"Ngapain?"

"Ngerjain soal fisika. Mungkin latihan soal bisa membantu?"

Sera, Ragas, dan Nathan memalingkan wajah mereka bersamaan. Kelimanya memang jenius dalam mata pelajaran yang mereka kuasai masing-masing. Tapi mengerjakan latihan soal di waktu ini mungkin bukan hal yang bisa disebut baik, 'kan?

"Orang gila lo Put? Gue masih manusia biasa yang kalau lagi ada masalah itu nangis, bukannya ngerjain latihan soal!" tolak Giu.

Ragas tertawa puas. "Kayaknya Putra kalau lagi ada masalah, masalah itu juga yang dia kerjain," celetuknya.

Sera dan Nathan ikut tertawa sementara Putra sudah melempar pulpen Giu ke arah Ragas. Giu sendiri terlihat berpikir setelah melihat ke seluruh penjuru kelas, teman-teman kelasnya kelihatan lemas sekali sekarang.

"Ayo, Put!" seru Giu membuat yang lain langsung menatap ke arahnya.

"Ayo apa?"

"Ayo ke perpustakaan. Gue pusing di kelas, semakin banyak anak Alcen yang kelihatan bingung sama semua kebohongan ini," bisik Giu.

Mendengar itu, Sera langsung mengedarkan pandangan. Kemudian gadis itu mendekat ke arah Giu, dan memukul pelan bahunya. "Tenang, Gi. Gue bakal urus mereka semua," katanya.

"You better go with Putra now," ujar Nathan.

Giu dan Putra mengangguk. Putra berdiri lebih dulu kemudian disusul Giu di sana. Keduanya berjalan keluar kelas, suasana di kelas pun sedikit sepi karena ada beberapa anak kelas yang memutuskan untuk pergi keluar juga.

Di tengah perjalanan, entah sudah berapa artikel atau menfess yang membahas kegaduhan di kelas Alpha Centauri ini. Karena sepertinya, semua orang kini menatap Giu dan Putra dengan pandangan tak suka.

Dari mulai keduanya berjalan beriringan keluar dari kelas, sampai di dekat koridor kelas dua belas, pandangan semua orang tertuju pada mereka. Giu sampai menunduk sedikit karena tak tahan dengan ini.

"Gue beneran bingung sumpah. Kayak berapa jam doang udah langsung beda masalah."

"Ini Alpha Centauri gen sekarang anak-anaknya pada problematik apa gimana?"

"Gue nggak nyangka Giudith si golden ace dari Alcen itu nyuri perhiasan orang."

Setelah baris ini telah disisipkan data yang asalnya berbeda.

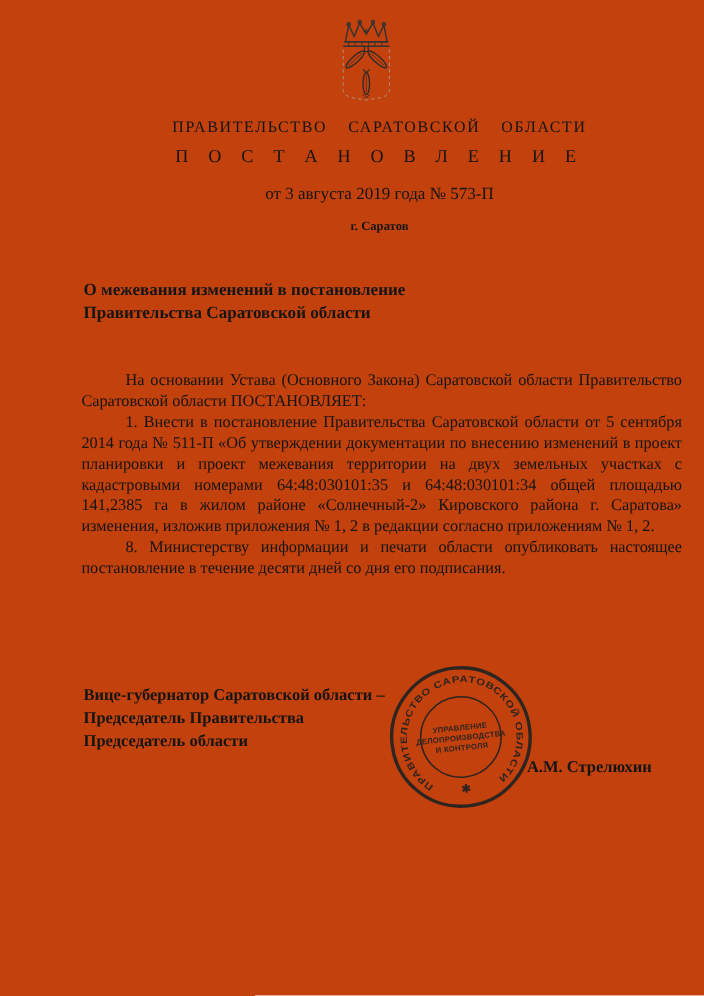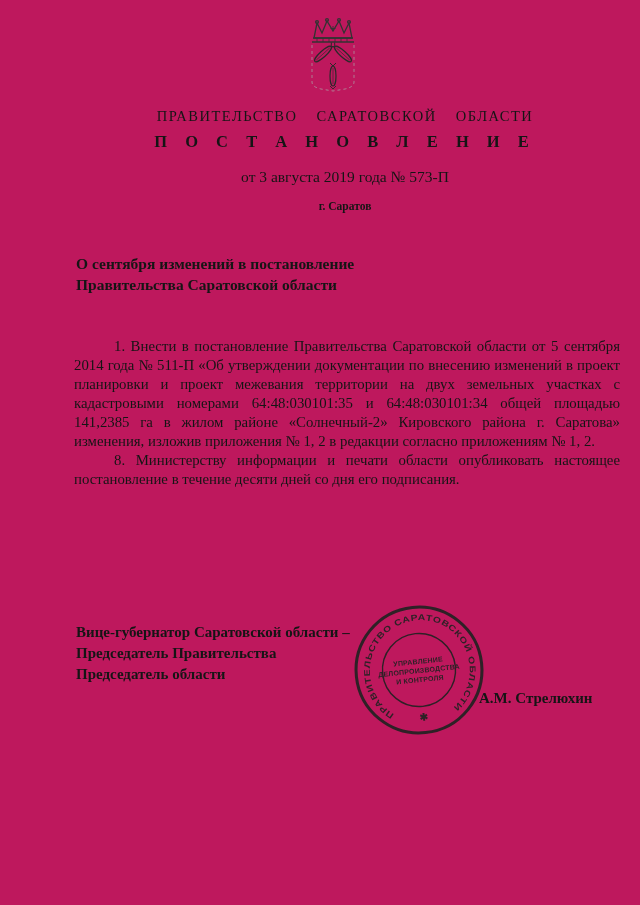--- a/index.html
+++ b/index.html
@@ -1,27 +1,27 @@
 <!DOCTYPE html>
 <html><head>
 <meta charset="utf-8">
 <style>
   html,body{margin:0;padding:0;background:#ffffff;}
   .page{
     position:relative;
     width:640px;height:905px;
-    background:#be185d;
+    background:#c2410c;
     font-family:"Liberation Serif", serif;
     color:#151515;
     overflow:hidden;
   }
   .emblem{position:absolute;left:299px;top:12px;width:68px;height:80px;}
   .centered{position:absolute;left:50px;width:590px;text-align:center;}
   .org-name{top:108px;font-size:14.5px;letter-spacing:1.5px;word-spacing:14px;}
-  .doc-type{top:132px;font-size:16.5px;font-weight:bold;letter-spacing:7px;}
+  .doc-type{top:132px;font-size:16.5px;font-weight:normal;letter-spacing:7px;}
   .date-line{top:168px;font-size:15.5px;}
   .city{top:200px;font-size:11.5px;font-weight:bold;}
   .title{
     position:absolute;left:76px;top:253px;width:420px;
     font-size:15.5px;font-weight:bold;line-height:21px;
   }
   .body-text{
     position:absolute;left:74px;top:337px;width:546px;
     font-size:14.8px;line-height:19px;
     text-align:justify;
@@ -81,25 +81,26 @@
       </g>
     </svg>
   </div>
 
   <div class="centered org-name">ПРАВИТЕЛЬСТВО САРАТОВСКОЙ ОБЛАСТИ</div>
   <div class="centered doc-type">П О С Т А Н О В Л Е Н И Е</div>
   <div class="centered date-line">от 3 августа 2019 года № 573-П</div>
   <div class="centered city">г. Саратов</div>
 
   <div class="title">
-    <div>О сентября изменений в постановление</div>
+    <div>О межевания изменений в постановление</div>
     <div>Правительства Саратовской области</div>
   </div>
 
   <div class="body-text">
+    <p>На основании Устава (Основного Закона) Саратовской области Правительство Саратовской области ПОСТАНОВЛЯЕТ:</p>
     <p>1. Внести в постановление Правительства Саратовской области от 5 сентября 2014 года № 511-П «Об утверждении документации по внесению изменений в проект планировки и проект межевания территории на двух земельных участках с кадастровыми номерами 64:48:030101:35 и 64:48:030101:34 общей площадью 141,2385 га в жилом районе «Солнечный-2» Кировского района г. Саратова» изменения, изложив приложения № 1, 2 в редакции согласно приложениям № 1, 2.</p>
     <p>8. Министерству информации и печати области опубликовать настоящее постановление в течение десяти дней со дня его подписания.</p>
   </div>
 
   <div class="sig-block">
     <div>Вице-губернатор Саратовской области –</div>
     <div>Председатель Правительства</div>
     <div>Председатель области</div>
   </div>
   <div class="sig-name">А.М. Стрелюхин</div>

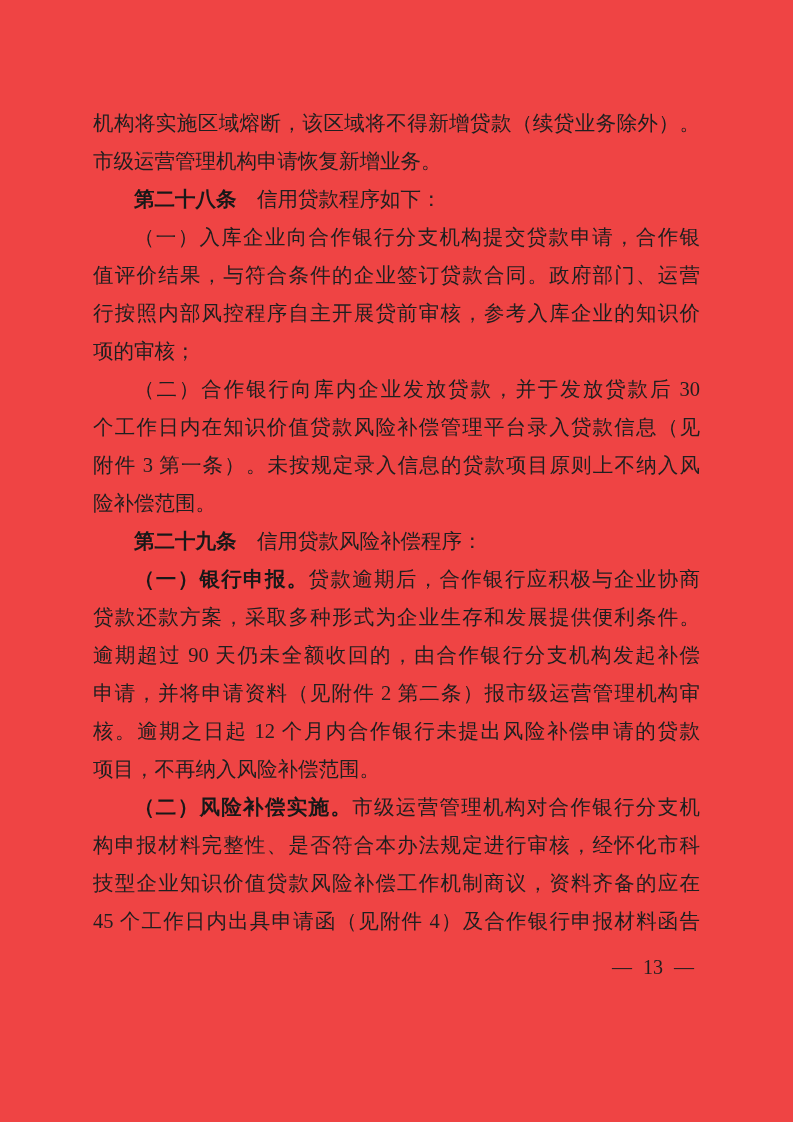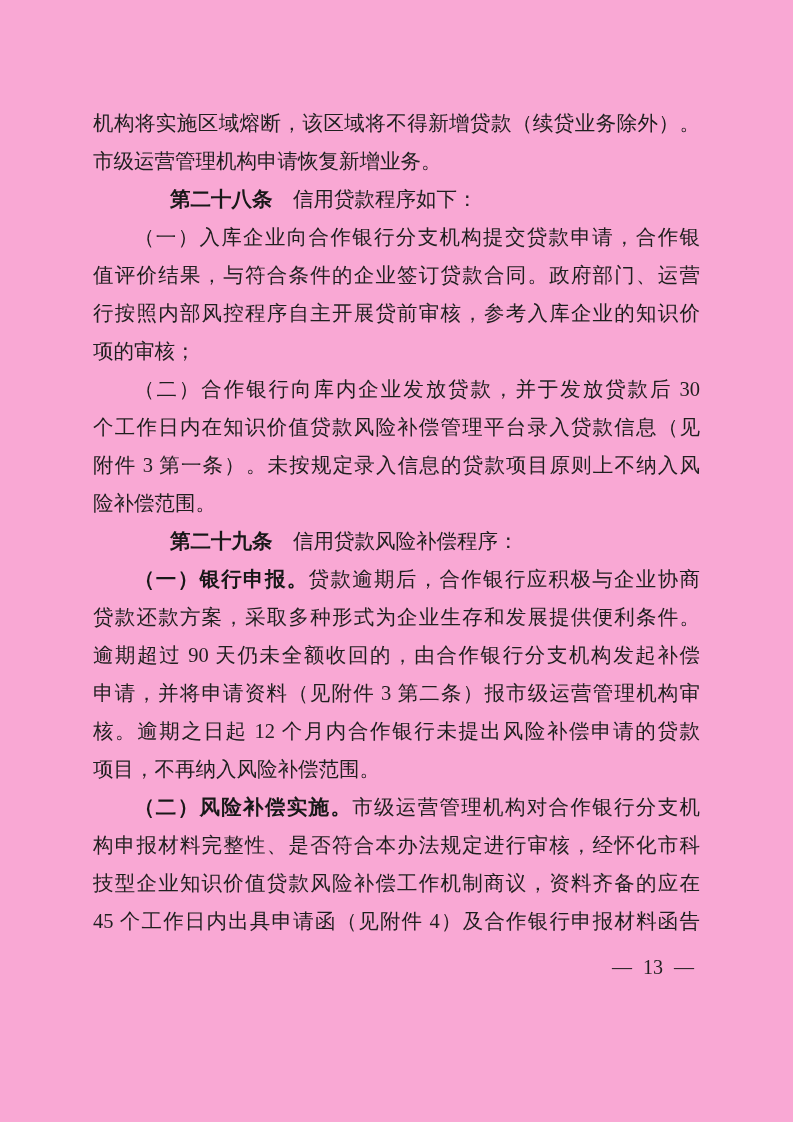--- a/index.html
+++ b/index.html
@@ -4,21 +4,21 @@
 <style>
   html, body {
     margin: 0;
     padding: 0;
     background: #ffffff;
   }
   .page {
     position: relative;
     width: 793px;
     height: 1122px;
-    background: #f9a8d4;
+    background: #ef4444;
     box-sizing: border-box;
     padding: 104px 93px 0 93px;
     overflow: hidden;
     font-family: "Liberation Serif", "DejaVu Serif", serif;
     color: #1f1f1f;
   }
   .doc-body {
     width: 607px;
   }
   .line {
@@ -38,21 +38,20 @@
   }
   .line.indent {
     text-indent: 2em;
   }
   .line b {
     font-weight: 700;
     color: #181818;
   }
   .line.heading b {
     margin-right: 1em;
-    margin-left: 36px;
   }
   .footer {
     margin-top: 12px;
     height: 30px;
     line-height: 30px;
     text-align: right;
     padding-right: 6px;
     font-size: 20px;
     word-spacing: 6px;
     color: #1f1f1f;
@@ -77,21 +76,21 @@
     <p class="line justify indent"><span>（二）合作银行向库内企业发放贷款，并于发放贷款后 30</span></p>
     <p class="line justify"><span>个工作日内在知识价值贷款风险补偿管理平台录入贷款信息（见</span></p>
     <p class="line justify"><span>附件 3 第一条）。未按规定录入信息的贷款项目原则上不纳入风</span></p>
     <p class="line"><span>险补偿范围。</span></p>
 
     <p class="line indent heading"><b>第二十九条</b><span>信用贷款风险补偿程序：</span></p>
 
     <p class="line justify indent"><b>（一）银行申报。</b><span>贷款逾期后，合作银行应积极与企业协商</span></p>
     <p class="line justify"><span>贷款还款方案，采取多种形式为企业生存和发展提供便利条件。</span></p>
     <p class="line justify"><span>逾期超过 90 天仍未全额收回的，由合作银行分支机构发起补偿</span></p>
-    <p class="line justify"><span>申请，并将申请资料（见附件 3 第二条）报市级运营管理机构审</span></p>
+    <p class="line justify"><span>申请，并将申请资料（见附件 2 第二条）报市级运营管理机构审</span></p>
     <p class="line justify"><span>核。逾期之日起 12 个月内合作银行未提出风险补偿申请的贷款</span></p>
     <p class="line"><span>项目，不再纳入风险补偿范围。</span></p>
 
     <p class="line justify indent"><b>（二）风险补偿实施。</b><span>市级运营管理机构对合作银行分支机</span></p>
     <p class="line justify"><span>构申报材料完整性、是否符合本办法规定进行审核，经怀化市科</span></p>
     <p class="line justify"><span>技型企业知识价值贷款风险补偿工作机制商议，资料齐备的应在</span></p>
     <p class="line justify"><span>45 个工作日内出具申请函（见附件 4）及合作银行申报材料函告</span></p>
 
   </main>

Putra dan Giu mendengar bisikan-bisikan dari orang-orang yang mereka lintasi itu. Giu sudah menggigit bibir bawahnya kuat-kuat untuk meredam emosi, karena kalau tidak, Giu bisa meledak saat itu juga.

Sementara Putra berbeda. Laki-laki itu sudah hampir ingin menghantam orang-orang yang membicarakan kelas mereka. Sampai langkah keduanya terhenti saat tiba-tiba, Jordan, Jaja, dan Marsha menghampiri mereka. Jordan dan Jaja berjalan di depan Giu, menutupi gadis itu dari tatapan orang-orang yang sempat menusuknya tadi. Sementara Marsha menggandeng tangan Giu kuat.

Giu menoleh. "Sha," panggilnya.

Marsha tersenyum saja. "Tenang Gi, lo nggak sendiri. Kita semua ada di sini buat lo. Jangan takut sama mereka, tutup kuping lo. Mereka punya satu mulut untuk berbicara, tapi lo punya dua tangan untuk nutup telinga."

"Berisik dahhh!! Urusin kelas lo masing-masing. Nggak semua apa yang lo pikirin itu nyata!" Jordan berteriak kepada semua orang yang masih berbisik-bisik di sana.

"Jangan mudah percaya sama omongan orang. Bedain mana yang masuk akal buat disalahin, mana yang enggak!" imbuh Jaja.

Putra terkekeh saja mendengar teriakan dari kedua teman lelakinya itu. Marsha, Jaja, dan Jordan. Ketiganya menemani Putra dan Giu sampai ke depan perpustakaan.